===== Record set =====

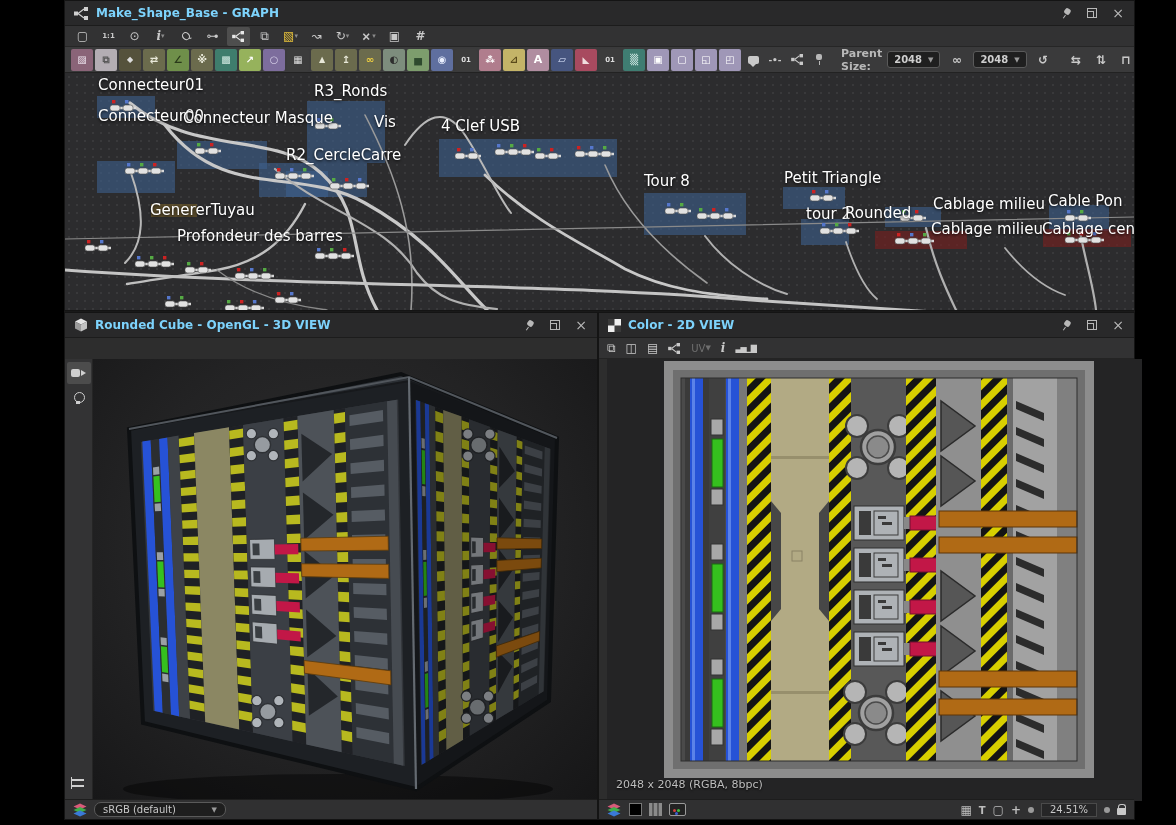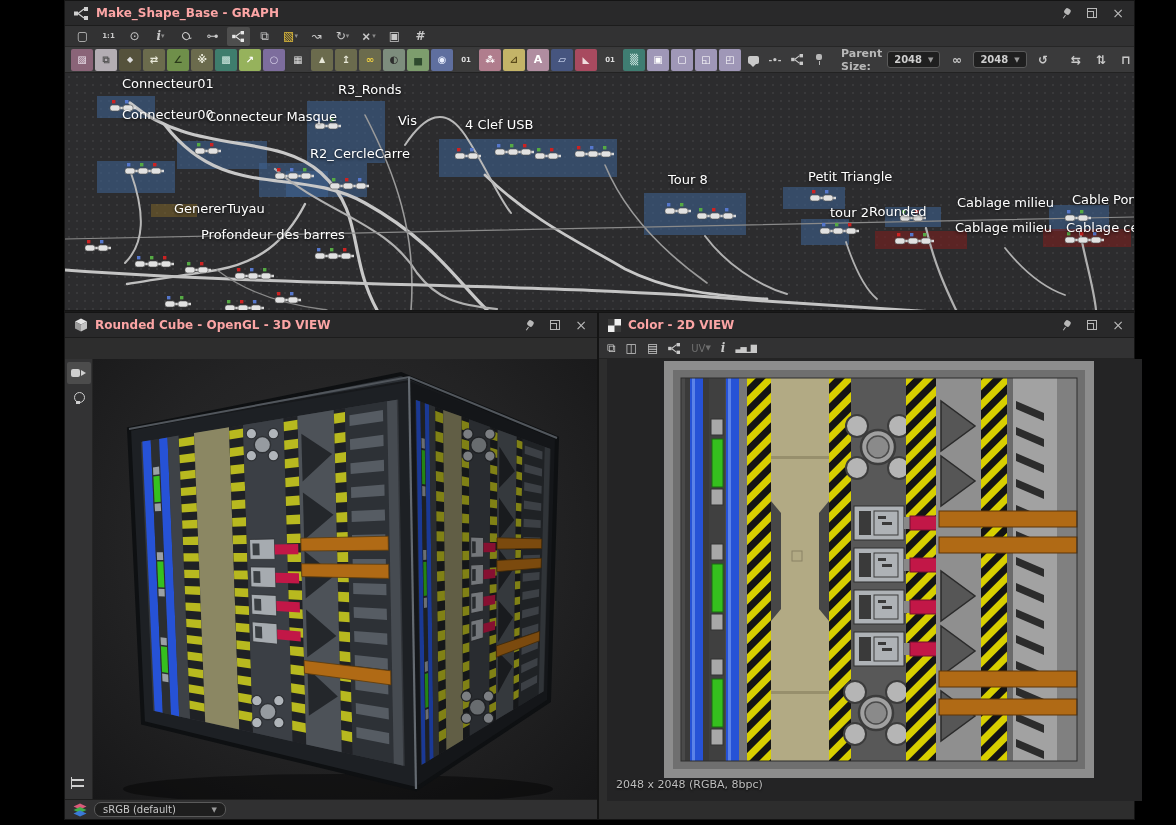--- a/index.html
+++ b/index.html
@@ -6,21 +6,21 @@
   html,body { width:1176px; height:825px; background:#000; overflow:hidden;
     font-family:"DejaVu Sans", sans-serif; }
   .app { position:absolute; left:64px; top:0; width:1071px; height:820px; background:#191919; }
   .panel { position:absolute; background:#2d2d2d; border:1px solid #141414; }
   #graph-panel { left:0; top:0; width:1071px; height:311px; }
   #view3d-panel { left:0; top:312px; width:534px; height:508px; }
   #view2d-panel { left:534px; top:312px; width:537px; height:508px; }
 
   .titlebar { height:25px; background:#29292a; border-bottom:1px solid #1c1c1c;
     display:flex; align-items:center; gap:7px; padding:0 9px; }
-  .title { font-size:12px; font-weight:bold; color:#fca5a5; white-space:nowrap; }
+  .title { font-size:12px; font-weight:bold; color:#7dd3fc; white-space:nowrap; }
   .winbtns { margin-left:auto; display:flex; align-items:center; gap:12px; color:#b8b8b8; }
   .winbtn { display:flex; align-items:center; justify-content:center; width:14px; height:14px; cursor:pointer; }
   .maxic { width:10px; height:10px; border:1px solid #b8b8b8; position:relative; }
   .maxic::after { content:""; position:absolute; left:-1px; bottom:-1px; width:5px; height:5px; background:#29292a; border:1px solid #b8b8b8; }
   .closeic { font-size:14px; line-height:10px; color:#b8b8b8; }
   .pinic { position:relative; width:12px; height:13px; transform:rotate(35deg); }
   .pinic::before { content:""; position:absolute; left:3px; top:1px; width:6px; height:6px; background:#b8b8b8; border-radius:2px; }
   .pinic::after { content:""; position:absolute; left:5.5px; top:7.5px; width:1.5px; height:4.5px; background:#b8b8b8; }
 
   
@@ -83,22 +83,22 @@
   .sel .car { font-size:7px; color:#9a9a9a; }
   .linkic::before{content:"∞";font-size:12px;} .resetic::before{content:"↺";font-size:12px;}
   .r-snap1::before{content:"⇆";} .r-snap2::before{content:"⇅";} .r-snap3::before{content:"⊓";}
 
   
   .graph-canvas { position:absolute; left:0; top:72px; width:1069px; height:237px;
     background:#2c2c2e;
     background-image:radial-gradient(circle,#39393b 1px,transparent 1.2px);
     background-size:8px 8px; overflow:hidden; }
   .gsvg { position:absolute; left:0; top:0; }
-  .glabel { position:absolute; color:#fff; font-size:13px; white-space:nowrap;
-    text-shadow:0 1px 3px rgba(0,0,0,.9); cursor:pointer;margin-left:24px; }
+  .glabel { position:absolute; color:#fff; font-size:15px; white-space:nowrap;
+    text-shadow:0 1px 3px rgba(0,0,0,.9); cursor:pointer; }
 
   
   .menubar { height:21px; background:#2f2f30; border-bottom:1px solid #1c1c1c;
     display:flex; align-items:center; gap:18px; padding:0 10px; }
   .menu-item { font-size:11px; color:#c2c2c2; cursor:pointer; }
   .strip3d { position:absolute; left:0; top:46px; width:28px; height:440px; background:#333334; border-right:1px solid #252525; }
   .stripbtn { width:24px; height:22px; margin:3px auto; display:flex; align-items:center; justify-content:center; border-radius:2px; cursor:pointer; }
   .stripbtn.active { background:#4c4c4c; }
   .cam3{width:15px;height:10px;position:relative;}
   .cam3::before{content:"";position:absolute;left:0;top:1px;width:9px;height:8px;background:#d0d0d0;border-radius:2px;}
@@ -939,14 +939,33 @@
           <polygon points="352,378 380,390 380,398 352,386" fill="#2c2c2c"></polygon>
           <rect x="393" y="17" width="20" height="383" fill="#808080"></rect>
           <rect x="275" y="150" width="138" height="16" fill="#b06a15" stroke="#5c3508" stroke-width="1"></rect>
           <rect x="275" y="176" width="138" height="16" fill="#b06a15" stroke="#5c3508" stroke-width="1"></rect>
           <rect x="275" y="310" width="138" height="16" fill="#b06a15" stroke="#5c3508" stroke-width="1"></rect>
           <rect x="275" y="338" width="138" height="16" fill="#b06a15" stroke="#5c3508" stroke-width="1"></rect>
           <rect x="17" y="17" width="396" height="383" fill="none" stroke="#2e2e2e" stroke-width="1"></rect>
         </svg>
       <div class="res-label">2048 x 2048 (RGBA, 8bpc)</div>
     </div>
+    <div class="bbar2">
+      <svg width="15" height="14" viewBox="0 0 15 14">
+        <polygon points="7,0.5 13.5,3.5 7,6.5 0.5,3.5" fill="#d85a7a"></polygon>
+        <polygon points="7,4 13.5,7 7,10 0.5,7" fill="#3fae4a"></polygon>
+        <polygon points="7,7.5 13.5,10.5 7,13.5 0.5,10.5" fill="#3a7ad8"></polygon>
+      </svg>
+      <div class="swatch"></div>
+      <div class="chans"></div>
+      <div class="monic"></div>
+      <div class="spacer"></div>
+      <div class="mini ig2"></div>
+      <div class="mini it2"></div>
+      <div class="mini if2"></div>
+      <div class="mini ip2"></div>
+      <div class="dotbtn"></div>
+      <div class="zoomfield">24.51%</div>
+      <div class="dotbtn"></div>
+      <div class="lockic"></div>
+    </div>
   </div>
 </div>
 
 </body></html>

=====

_Work request:_ Display every line of the listing that contains the string "bottom".

_Solution:_
   .titlebar { height:25px; background:#29292a; border-bottom:1px solid #1c1c1c;
   .maxic::after { content:""; position:absolute; left:-1px; bottom:-1px; width:5px; height:5px; background:#29292a; border:1px solid #b8b8b8; }
   .menubar { height:21px; background:#2f2f30; border-bottom:1px solid #1c1c1c;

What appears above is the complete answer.